La philosophie classique, en particulier les Stoïciens, faisait la distinction entre ce qui dépend de nous et ce qui n’en dépend pas.
Aujourd’hui, constate l’académicien, le périmètre de ce qui dépend de nous s’est considérablement élargi, englobant la totalité de la biosphère. Or, nous dépendons de celle-ci, dépendant ainsi de ce qui dépend de nous. Cette nouvelle relation de dépendance circulaire joue un rôle central dans l’élaboration du nouveau contrat social qui doit être pensé pour l’avenir. Dans la dernière partie de l’entretien, Michel Serres donne quelques pistes pour sa réalisation.

On peut ajouter une autre facette à cette lecture

« je ne vois pas de lieu de notre habitat qui ne soit pas dans une crise aussi considérable
que celle de la finance, de l’économie… la guerre que les hommes font au Monde ».

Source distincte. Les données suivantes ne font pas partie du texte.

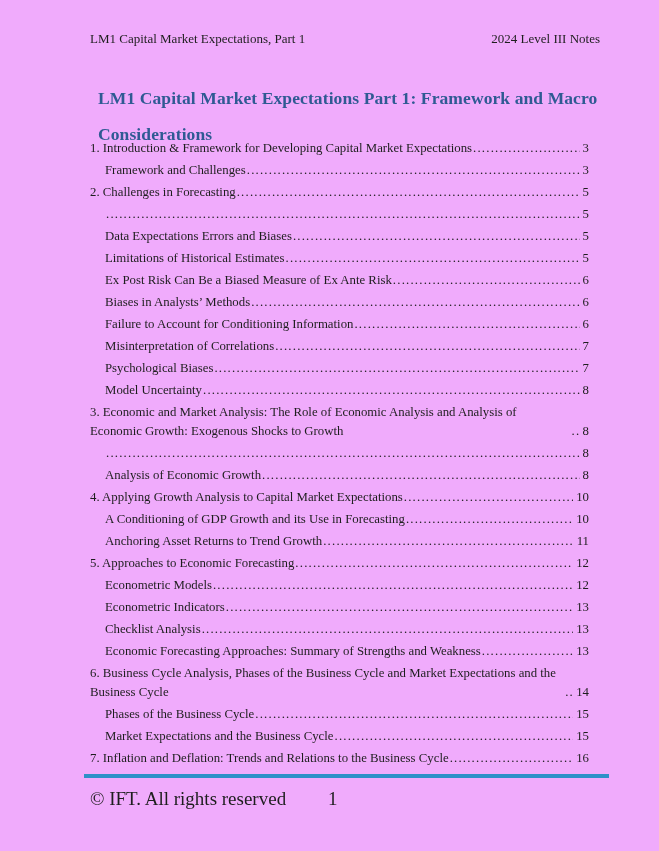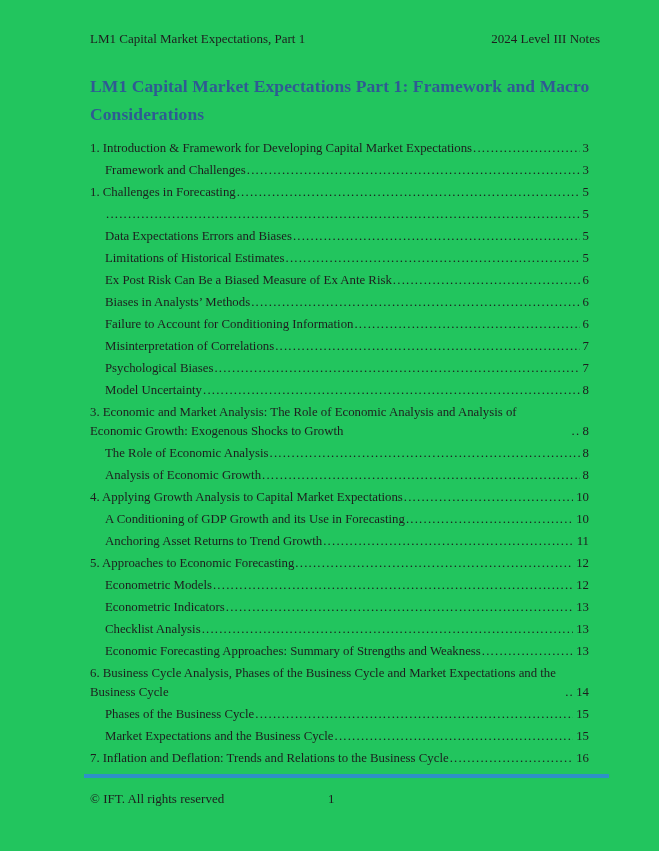--- a/index.html
+++ b/index.html
@@ -16,7 +16,7 @@
     position: relative;
     width: 659px;
     height: 851px;
-    background: #22c55e;
+    background: #f0abfc;
     font-family: "Liberation Serif", "DejaVu Serif", serif;
     color: var(--ink);
     overflow: hidden;

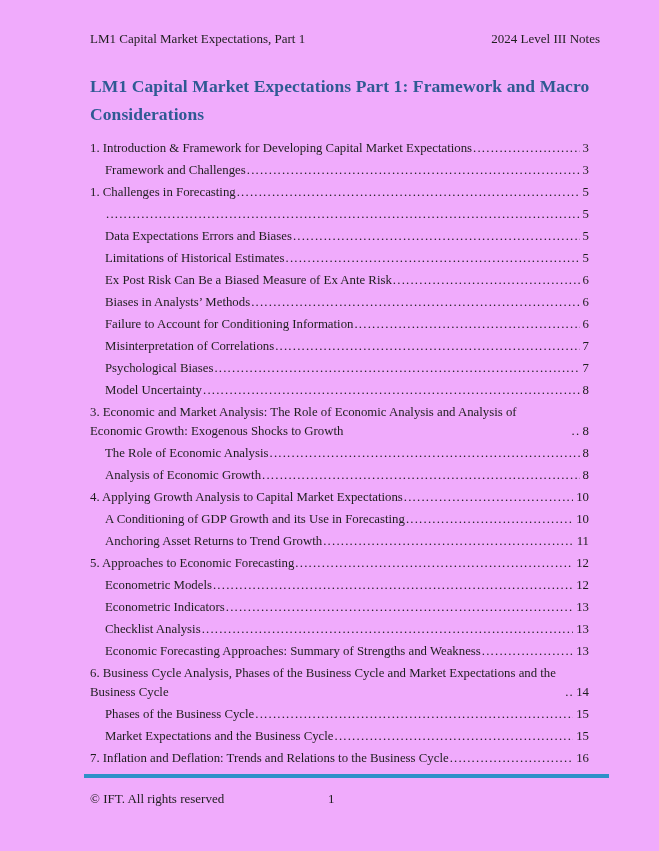--- a/index.html
+++ b/index.html
@@ -36,9 +36,9 @@
     top: 72px;
     left: 90px;
     width: 518px;
-    margin: 0;
+    margin: 8px;
     font-size: 17.5px;
-    line-height: 28px;
+    line-height: 36px;
     font-weight: bold;
     color: var(--title-blue);
     letter-spacing: 0.1px;

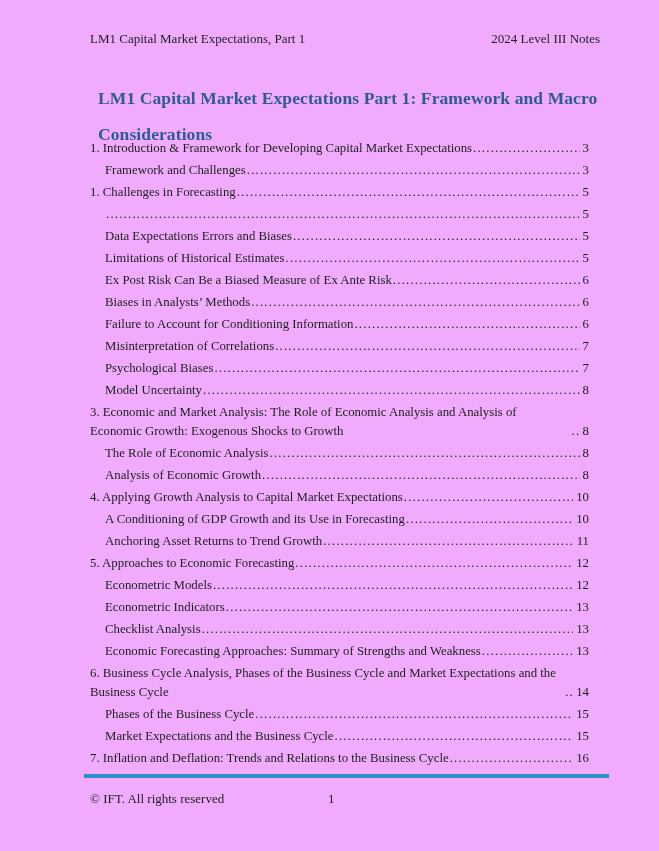--- a/index.html
+++ b/index.html
@@ -124,7 +124,7 @@
         <span class="page-no">3</span>
       </div>
       <div class="toc-entry level-1">
-        <span class="entry-text">1. Challenges in Forecasting</span>
+        <span class="entry-text">2. Challenges in Forecasting</span>
         <span class="dots"></span>
         <span class="page-no">5</span>
       </div>

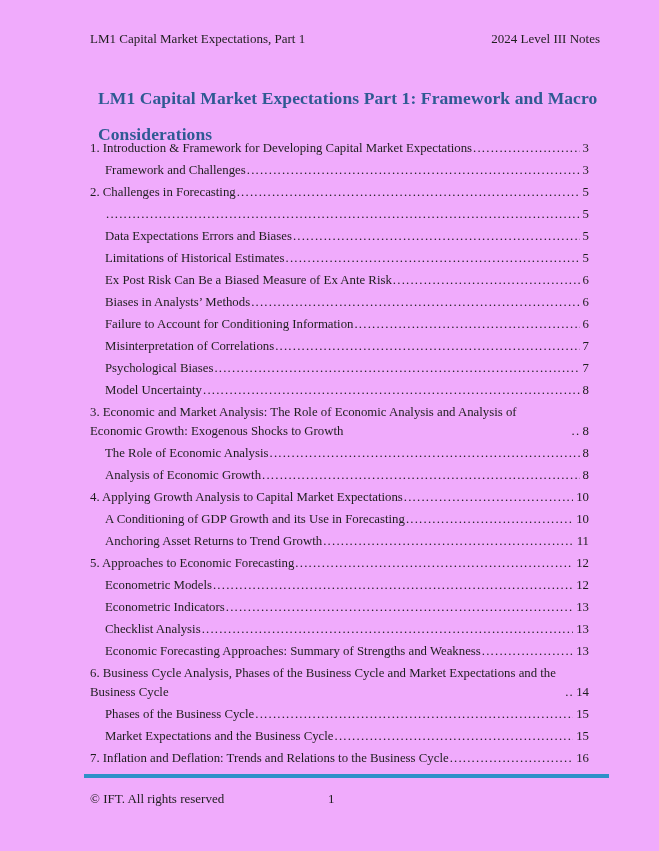--- a/index.html
+++ b/index.html
@@ -178,7 +178,6 @@
         <span class="page-no">8</span>
       </div>
       <div class="toc-entry level-2">
-        <span class="entry-text">The Role of Economic Analysis</span>
         <span class="dots"></span>
         <span class="page-no">8</span>
       </div>

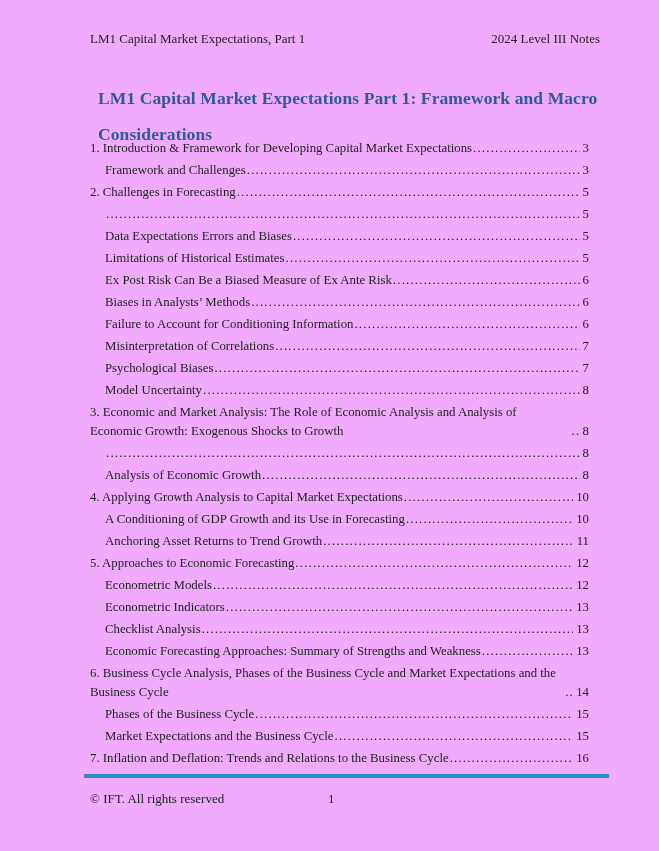--- a/index.html
+++ b/index.html
@@ -91,7 +91,7 @@
     top: 791px;
     left: 90px;
     right: 59px;
-    font-size: 13px;
+    font-size: 19px;
     line-height: 16px;
   }
   .footer .page-num {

Dans ce monde l’age de l’écologie comme discipline « transversale » est arrivé, elle est à même de coordonner une nouvelle interdisciplinarité : car l’écologie comme les sciences des ressources naturelles est « ce savoir d’une inextricable difficulté parce qu’il réunit à la fois l’ensemble des vivants, nous compris, connaissant et connus, à l’ensemble des conditions inertes de leur vie commune et à l’ensemble des savoirs qui s’occupent d’eux, de la mathématique la plus abstraite aux observations les plus menues. L’écologie ne découpe rien, elle associe, allie, fédère … les sciences humaines aussi ».